The nop first seems much simpler, but you cannot replace a 4-byte insn
with an 8-byte one (without huge effort).  Pity.  Maybe mention that
somewhere?

> +   If the variable is not defined in the main program or the code using it is
> +   not in the main program, the linker puts the address in the .got section and
> +   generates:
> +
> +		.section .got
> +	.Lvar_got:
> +		.dword var
> +
> +		.section .text
> +		pld addr_reg,.Lvar_got@pcrel
> +
> +		<possibly other insns that do not use 'addr_reg' or 'data_reg'>
> +
> +		lwz data_reg,0(addr_reg)

What is the advantage of this, over what we started with?

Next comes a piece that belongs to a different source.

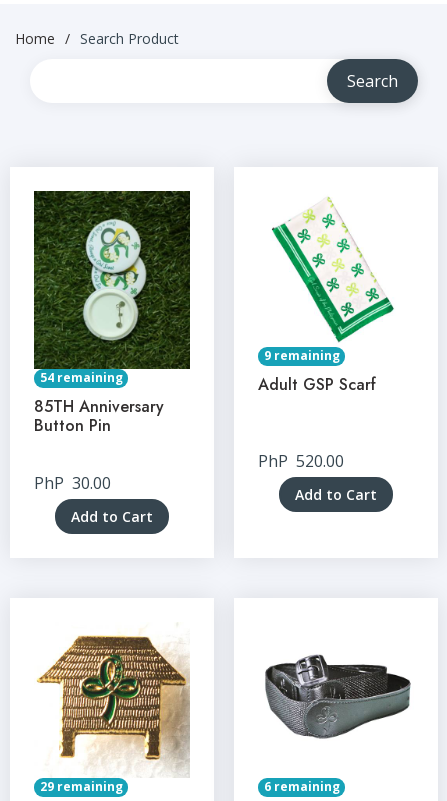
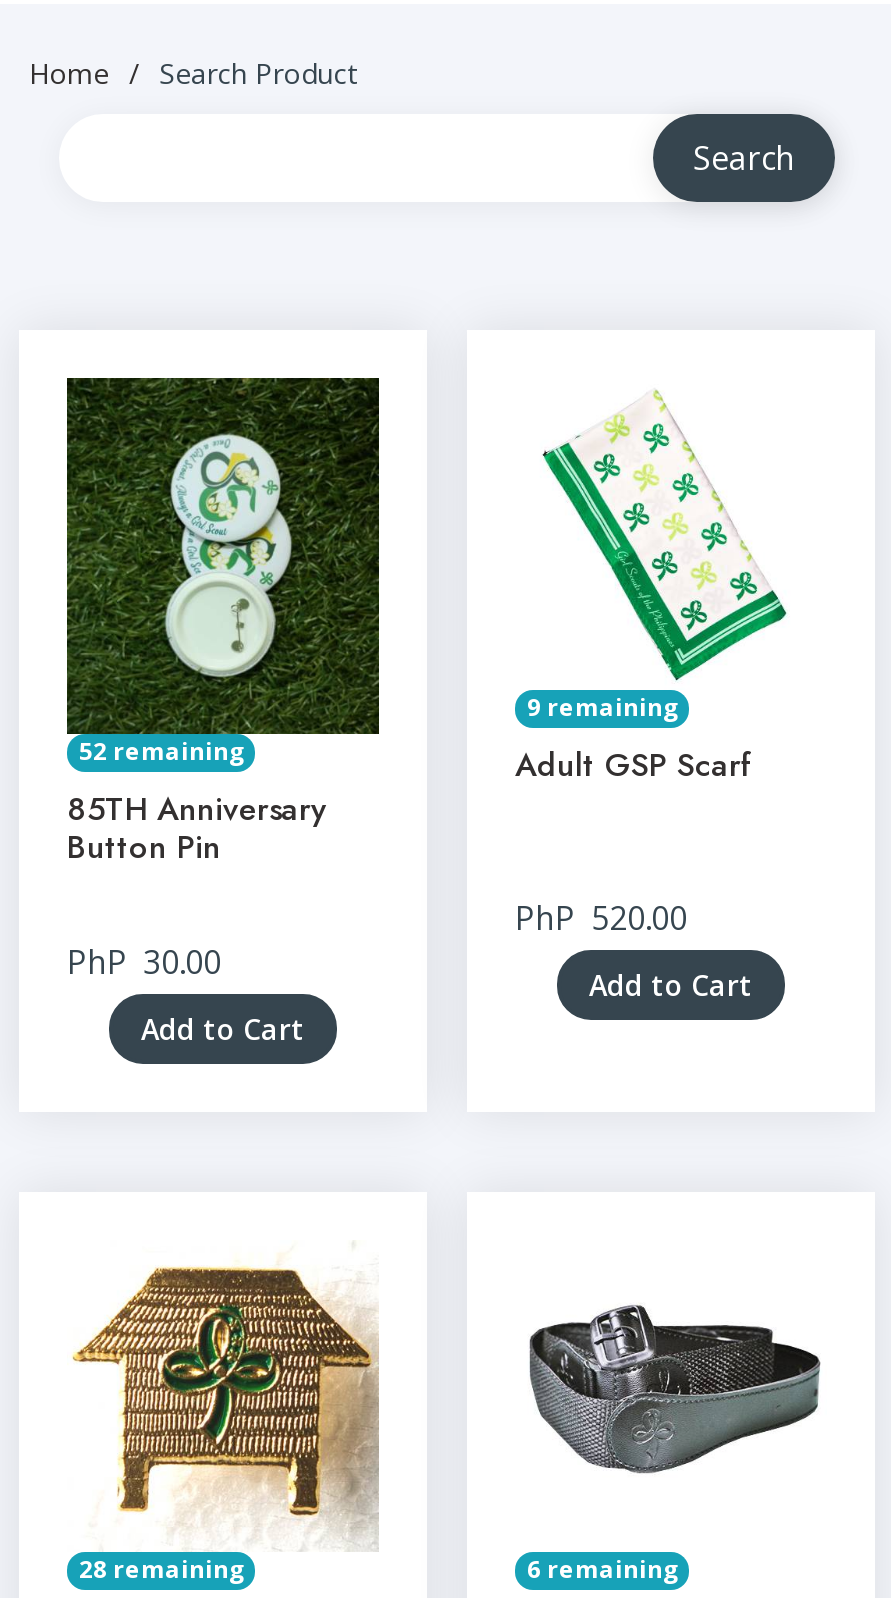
- 54 remaining
+ 52 remaining

- 29 remaining
+ 28 remaining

> +   We look for a single usage in the basic block where the external
> +   address is loaded.  Multiple uses or references in another basic block will
> +   force us to not use the PCREL_OPT relocation.
> +
> +   We also optimize stores to the address of an external variable using the
> +   PCREL_GOT relocation and a single store that uses that external address.  If
> +   that is found we create the PCREL_OPT relocation to possibly convert:
> +
> +	pld addr_reg,var@pcrel@got
> +
> +	<possibly other insns that do not use 'addr_reg' or 'data_reg'>
> +
> +	stw data_reg,0(addr_reg)
> +
> +   into:
> +
> +	pstw data_reg,var@pcrel
> +
> +	<possibly other insns that do not use 'addr_reg' or 'data_reg'>
> +
> +	nop
> +
> +   If the variable is not defined in the main program or the code using it is
> +   not in the main program, the linker put the address in the .got section and
> +   do:

"puts and does"?  Or "will put and will do"?

> +		.section .got
> +	.Lvar_got:
> +		.dword var
> +
> +		.section .text
> +		pld addr_reg,.Lvar_got@pcrel
> +
> +		<possibly other insns that do not use 'addr_reg' or 'data_reg'>
> +
> +		stw data_reg,0(addr_reg)
> +
> +   We only look for a single usage in the basic block where the external
> +   address is loaded.  Multiple uses or references in another basic block will
> +   force us to not use the PCREL_OPT relocation.  */

That sounds like it is a restriction, but you cannot do better at all,
not without communicating a lot more info to the linker anyway.

> +#include "config.h"
> +#include "system.h"
> +#include "coretypes.h"
> +#include "backend.h"
> +#include "rtl.h"
> +#include "tree.h"
> +#include "memmodel.h"
> +#include "expmed.h"
> +#include "optabs.h"
> +#include "recog.h"
> +#include "df.h"
> +#include "tm_p.h"
> +#include "ira.h"
> +#include "print-tree.h"
> +#include "varasm.h"
> +#include "explow.h"
> +#include "expr.h"
> +#include "output.h"
> +#include "tree-pass.h"
> +#include "rtx-vector-builder.h"
> +#include "print-rtl.h"
> +#include "insn-attr.h"
> +#include "insn-codes.h"

Do you need all these header files?  It looks quite reduced, and in the
right order, but did you check :-)

> +/* Various counters.  */
> +static struct {
> +  unsigned long extern_addrs;
> +  unsigned long loads;
> +  unsigned long adjacent_loads;
> +  unsigned long failed_loads;
> +  unsigned long stores;
> +  unsigned long adjacent_stores;
> +  unsigned long failed_stores;
> +} counters;

There is the whole statistics.[ch] you could use for this.  I've never
used it, no idea if there are actual advantages to it :-)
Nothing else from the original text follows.